Sometimes Pictures Speak for Themselves

Just when some of us were starting to feel like we have made strides in race relations in this country the NY Post offered an apology yesterday for publishing a highly offensive cartoon that depicted Pres. Obama as a dead chimpanzee.

Here’s their apology:

Wednesday’s Page Six cartoon – caricaturing Monday’s police shooting of a chimpanzee in Connecticut – has created considerable controversy.

It shows two police officers standing over the chimp’s body: “They’ll have to find someone else to write the next stimulus bill,” one officer says.
It was meant to mock an ineptly written federal stimulus bill.
Period.

But it has been taken as something else – as a depiction of President Obama, as a thinly veiled expression of racism.

This most certainly was not its intent; to those who were offended by the image, we apologize.

However, there are some in the media and in public life who have had differences with The Post in the past – and they see the incident as an opportunity for payback.
To them, no apology is due.

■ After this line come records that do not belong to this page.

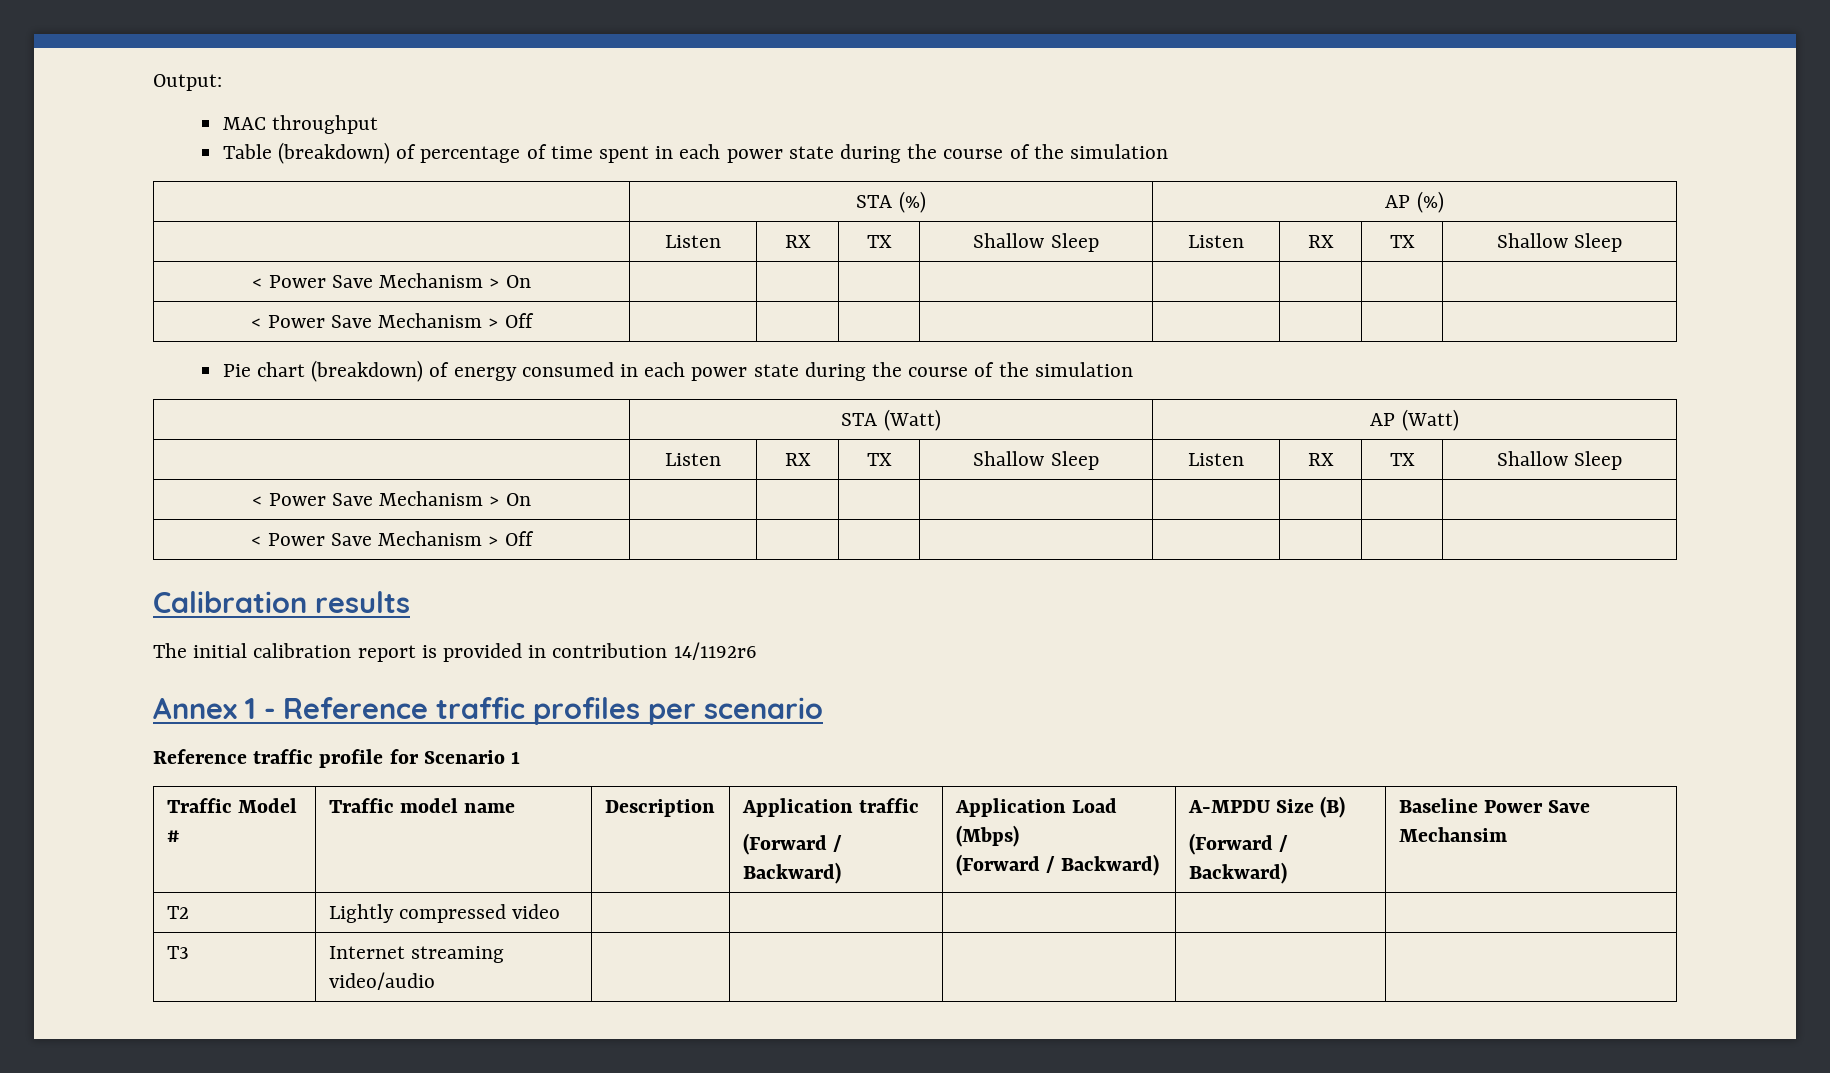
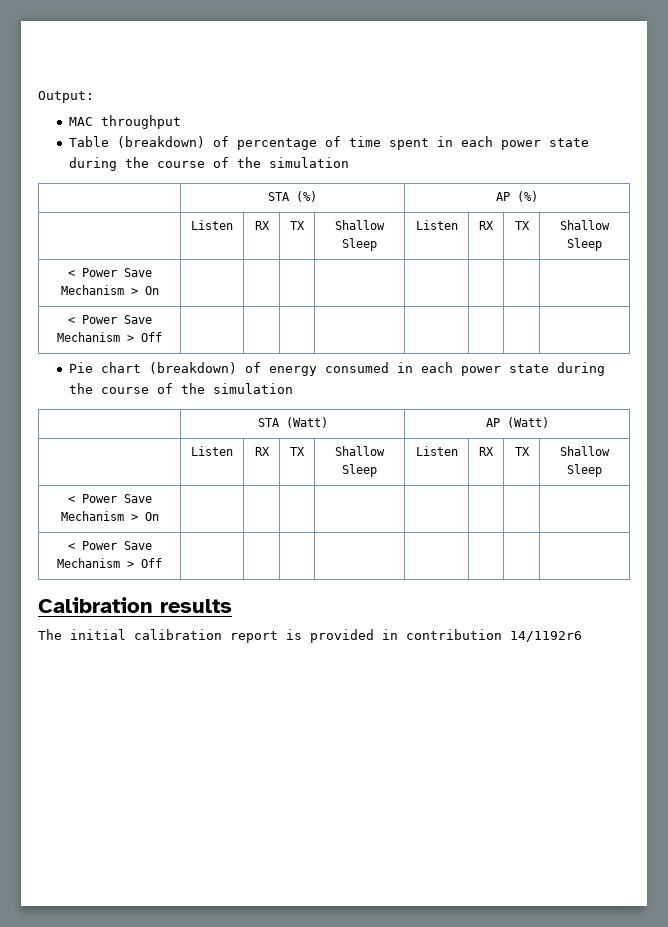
- Annex 1 - Reference traffic profiles per scenario
- Reference traffic profile for Scenario 1
- Traffic Model # | Traffic model name | Description | Application traffic
- (Forward / Backward) | Application Load (Mbps)
- (Forward / Backward) | A-MPDU Size (B)
- (Forward / Backward) | Baseline Power Save Mechansim
- T2 | Lightly compressed video | | | | |
- T3 | Internet streaming video/audio | | | | |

Sometimes a cartoon is just a cartoon – even as the opportunists seek to make it something else.

I don’t see how referring to an African American man, any man, not just one who happens to be our president, in a racist, stereotypical and caricaturish way can be seen as anything except backwards, ignorant and beyond belief. Then add to that the fact that it is currently Black History Month and the whole affair just leaves a bad taste in one’s mouth. Unfortunately, for some of us it’s a old, familiar bitter taste.

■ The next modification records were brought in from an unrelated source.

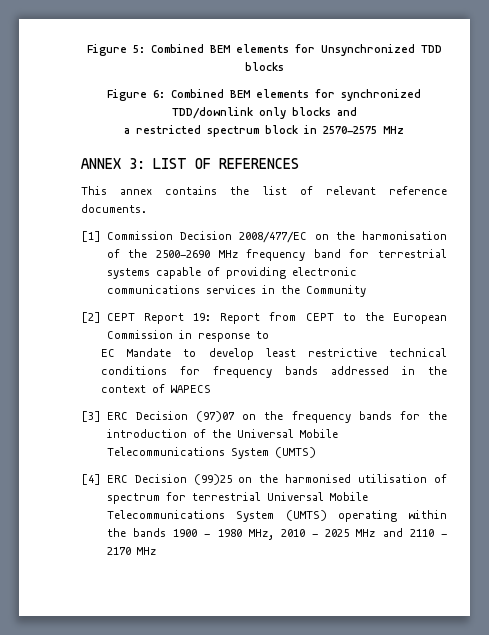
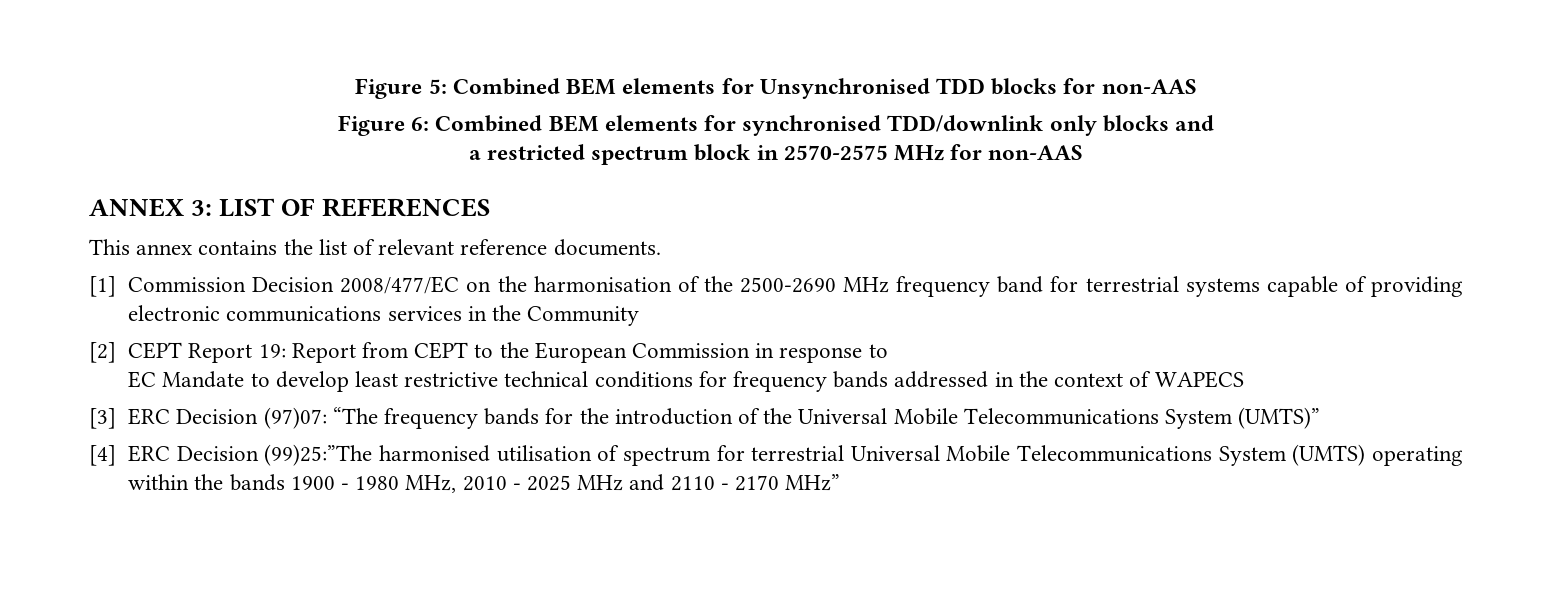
- Figure 5: Combined BEM elements for Unsynchronized TDD blocks
+ Figure 5: Combined BEM elements for Unsynchronised TDD blocks for non-AAS
- Figure 6: Combined BEM elements for synchronized TDD/downlink only blocks and
+ Figure 6: Combined BEM elements for synchronised TDD/downlink only blocks and
- a restricted spectrum block in 2570-2575 MHz
+ a restricted spectrum block in 2570-2575 MHz for non-AAS
- [3] ERC Decision (97)07 on the frequency bands for the introduction of the Universal Mobile Telecommunications System (UMTS)
+ [3] ERC Decision (97)07: “The frequency bands for the introduction of the Universal Mobile Telecommunications System (UMTS)”
- [4] ERC Decision (99)25 on the harmonised utilisation of spectrum for terrestrial Universal Mobile Telecommunications System (UMTS) operating within the bands 1900 - 1980 MHz, 2010 - 2025 MHz and 2110 - 2170 MHz
+ [4] ERC Decision (99)25:”The harmonised utilisation of spectrum for terrestrial Universal Mobile Telecommunications System (UMTS) operating within the bands 1900 - 1980 MHz, 2010 - 2025 MHz and 2110 - 2170 MHz”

How far removed is the NY Post cartoon from these popular family cartoons of the 20th century?



These sad reminders/remainders of our past are from Jim Crow Museum’s Collection at Ferris State University and more of them can be viewed here: http://ferris.edu

While I’ve never been one to read the NY Post (I know some people like it for the gossip and/or sports) I’ve never forgotten how one of my teacher’s referred to it as a 4th grade reading level, biased dirtrag. While the apology was posted yesterday, the cartoon has cummulated into outrage online and across the nation. Some are calling for a massive boycott against the Post and its advertisers, a call for advertisers to back away, the firing of the cartoonist as seen here www.colorofchange.org and here blog-me-no-blogs.blogspot.com. There is currently a protest scheduled this evening in front of their Manhattan HQs as well.

What are your thoughts on the topic?